That's not a criticism. It's a structural problem. Most executives making AI decisions today were handed a mental model built from two sources: vendor demos and media headlines. Neither source had any incentive to be accurate.

The result? Enterprises consistently mis-calibrate. They over-restrict harmless internal pilots. They under-govern risky production deployments. They invest in the wrong layer. They measure the wrong outcomes. And then, twelve months in, they're part of the 95%: the share of enterprise GenAI initiatives that MIT Media Lab's Project NANDA found had delivered no measurable P&L impact (The GenAI Divide, Challapally et al., 2025).

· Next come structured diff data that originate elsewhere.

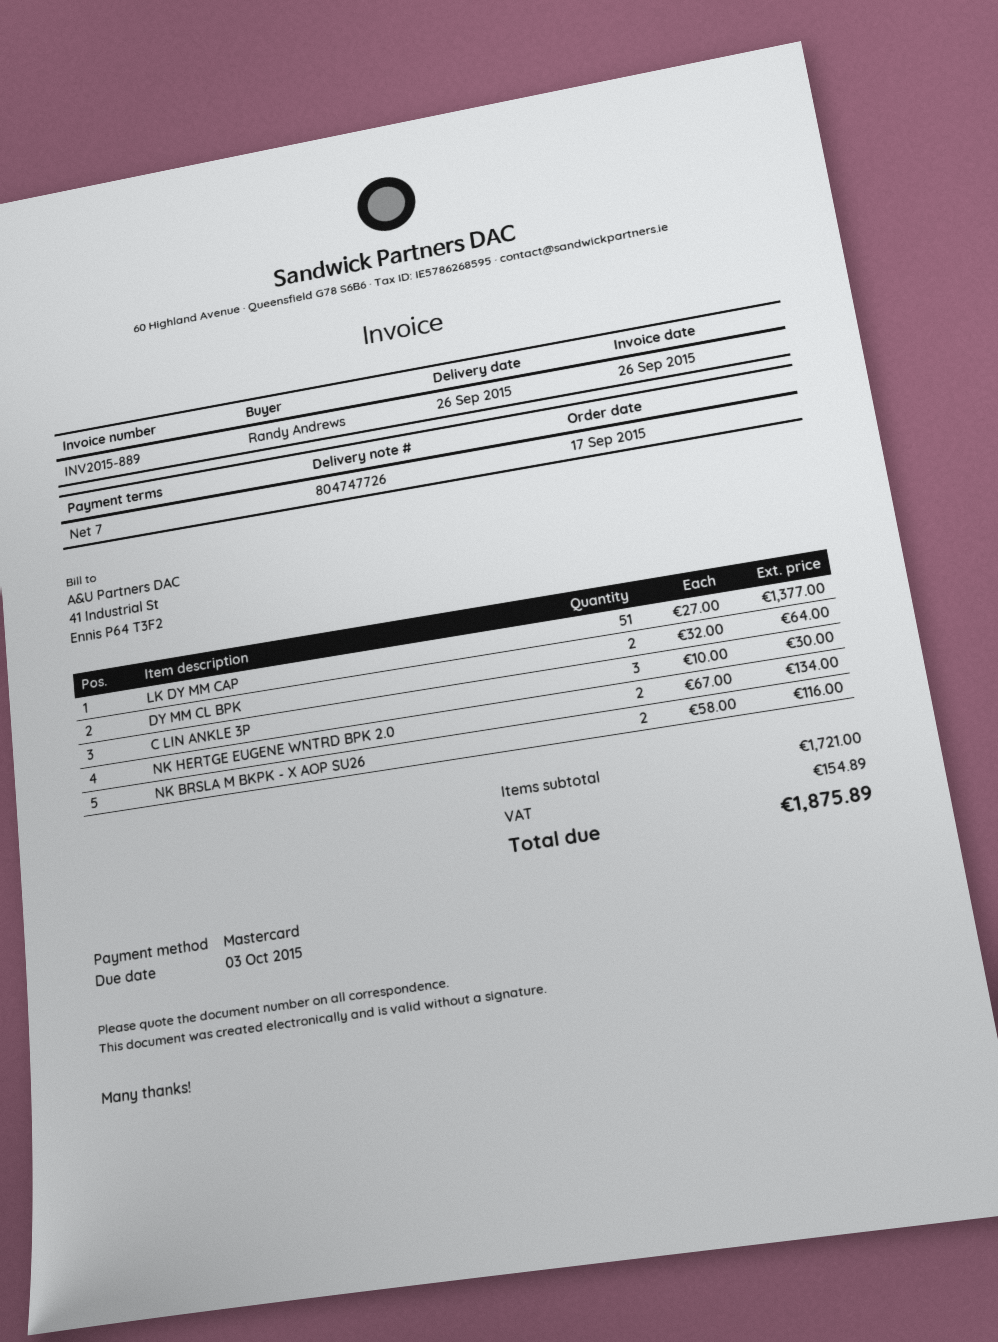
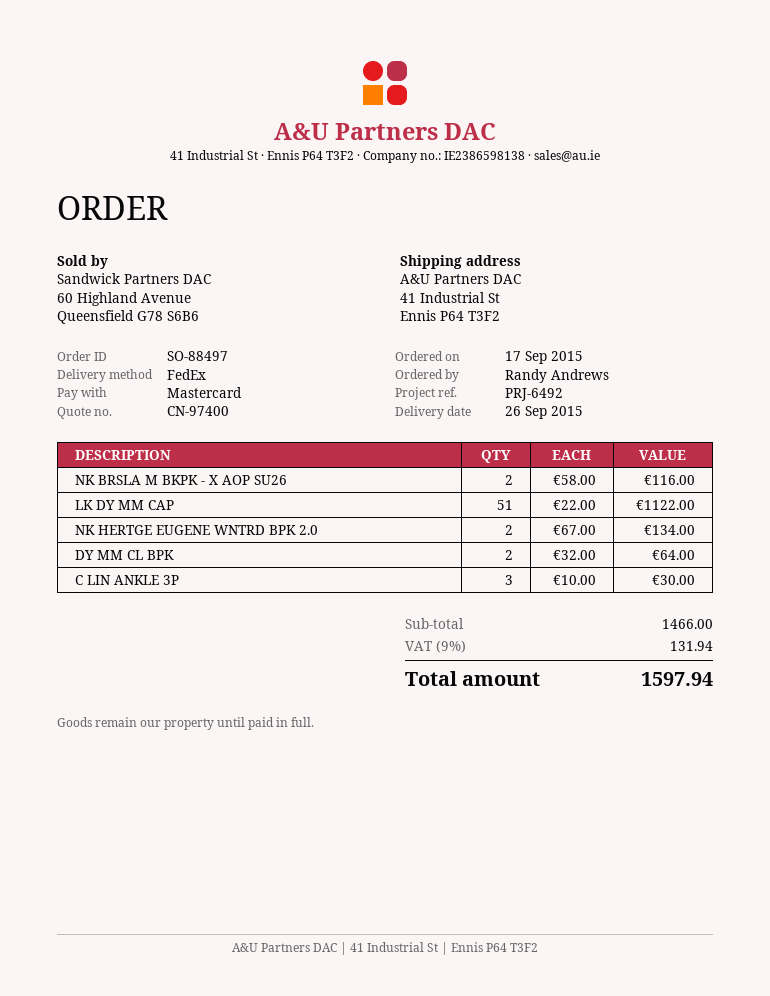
LK DY MM CAP: 51 x 27.00 = 1377.00 -> 51 x 22.00 = 1122.00
subtotal: 1721.00 -> 1466.00
tax: 154.89 -> 131.94
total: 1875.89 -> 1597.94

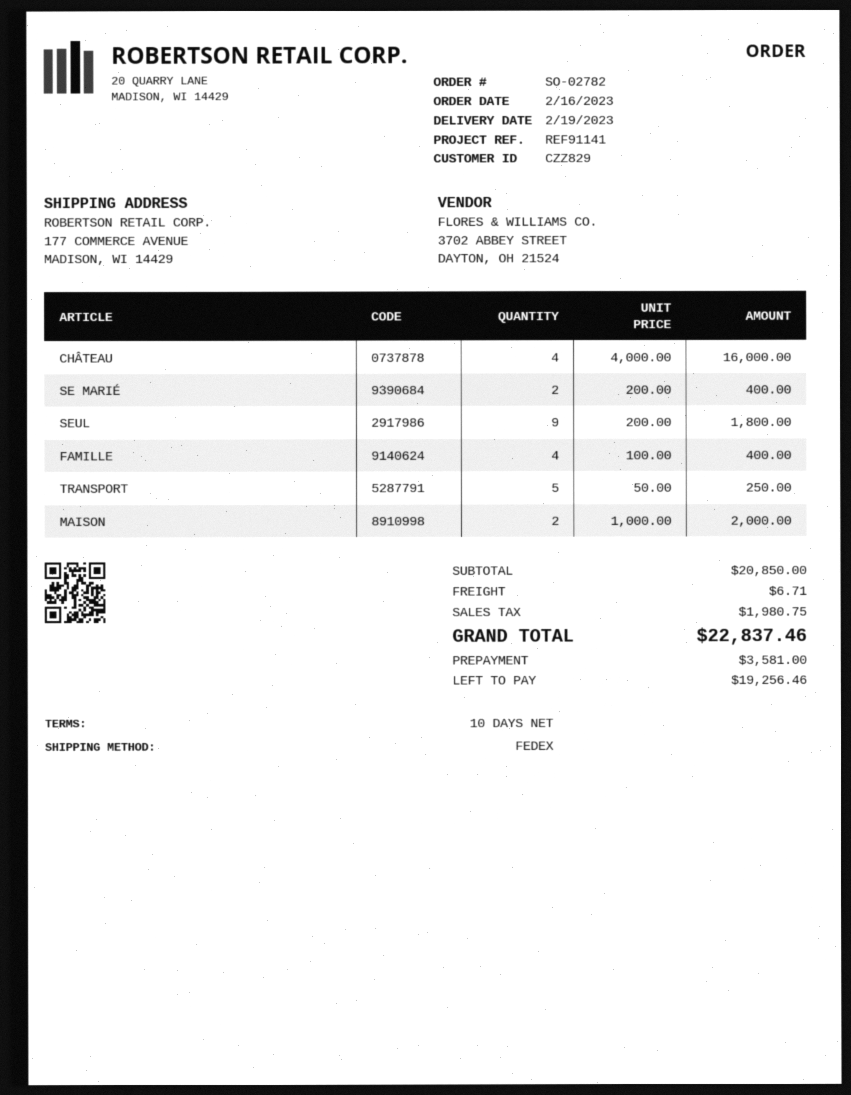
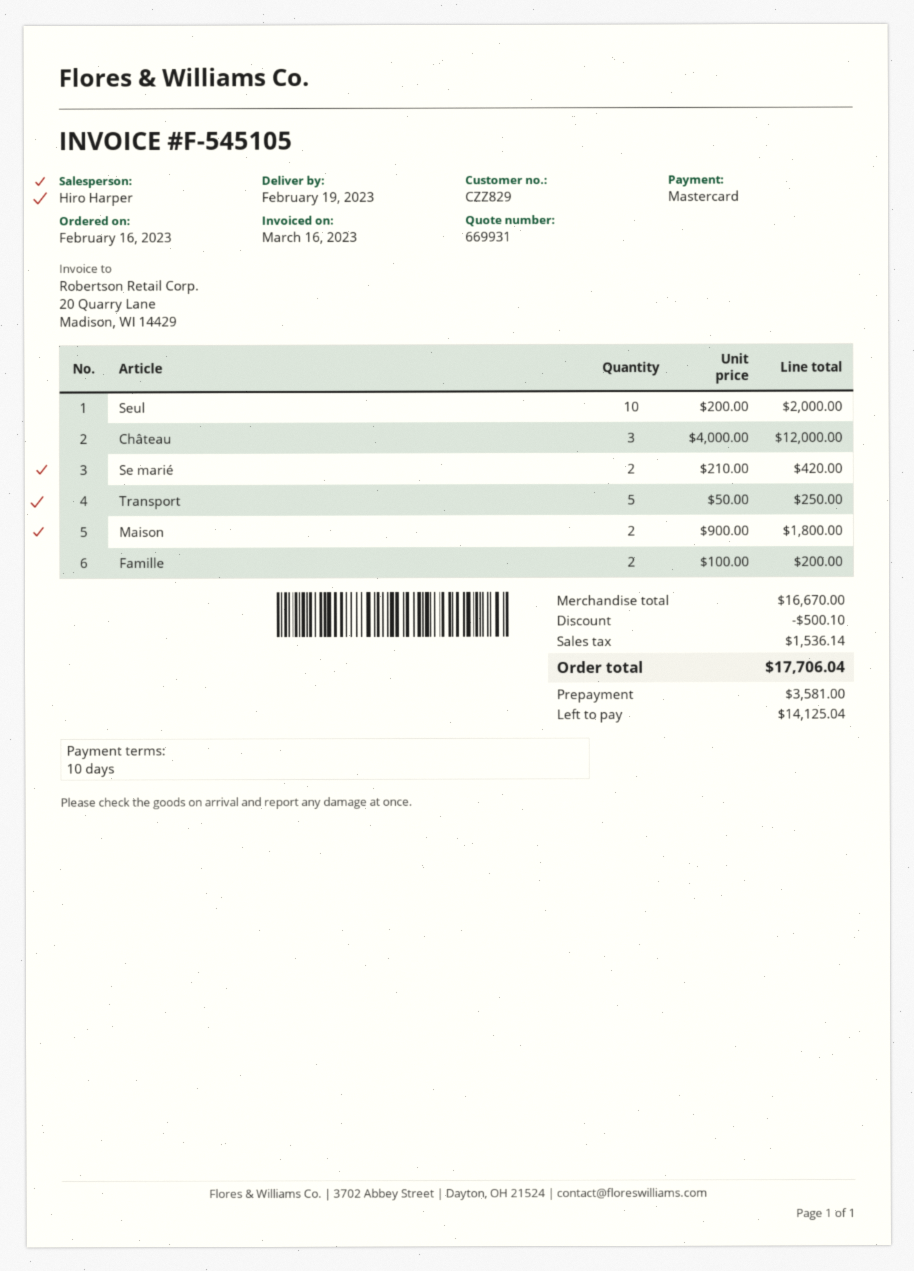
CHÂTEAU: 4 x 4000.00 = 16000.00 -> 3 x 4000.00 = 12000.00
SE MARIÉ: 2 x 200.00 = 400.00 -> 2 x 210.00 = 420.00
SEUL: 9 x 200.00 = 1800.00 -> 10 x 200.00 = 2000.00
FAMILLE: 4 x 100.00 = 400.00 -> 2 x 100.00 = 200.00
MAISON: 2 x 1000.00 = 2000.00 -> 2 x 900.00 = 1800.00
subtotal: 20850.00 -> 16670.00
discount: none -> 500.10
shipping: 6.71 -> none
tax: 1980.75 -> 1536.14
total: 22837.46 -> 17706.04
balance: 19256.46 -> 14125.04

McKinsey's 2025 State of AI report tells a consistent story: only 39% of organisations report EBIT impact from AI at the enterprise level, and just 6% qualify as "high performers."

The mental model is the problem. Fix that first. Everything else in this series depends on it.


An LLM Is a Next-Word Guesser. Brilliantly So. But That's All.

Token-prediction flow: input tokens fed into an LLM produce a predicted next word, repeated until the response is complete, no understanding, only prediction

An LLM predicts the most probable next word based on what came before. Brilliantly, but mechanically.

A Large Language Model does one thing: it looks at the words that came before and predicts the statistically most likely next word. Then it does it again. And again. Until the response is complete.

That's it.

The output sounds intelligent because the training data (most of the written internet) contains enormous amounts of human thought, explanation, and reasoning. The model has learned, at extraordinary scale and resolution, what good answers tend to look like. It can produce fluent, structured, persuasive text on almost any topic.

But it is not reasoning or understanding. It has no knowledge base to consult. It is pattern-matching at a scale that mimics intelligence without possessing it.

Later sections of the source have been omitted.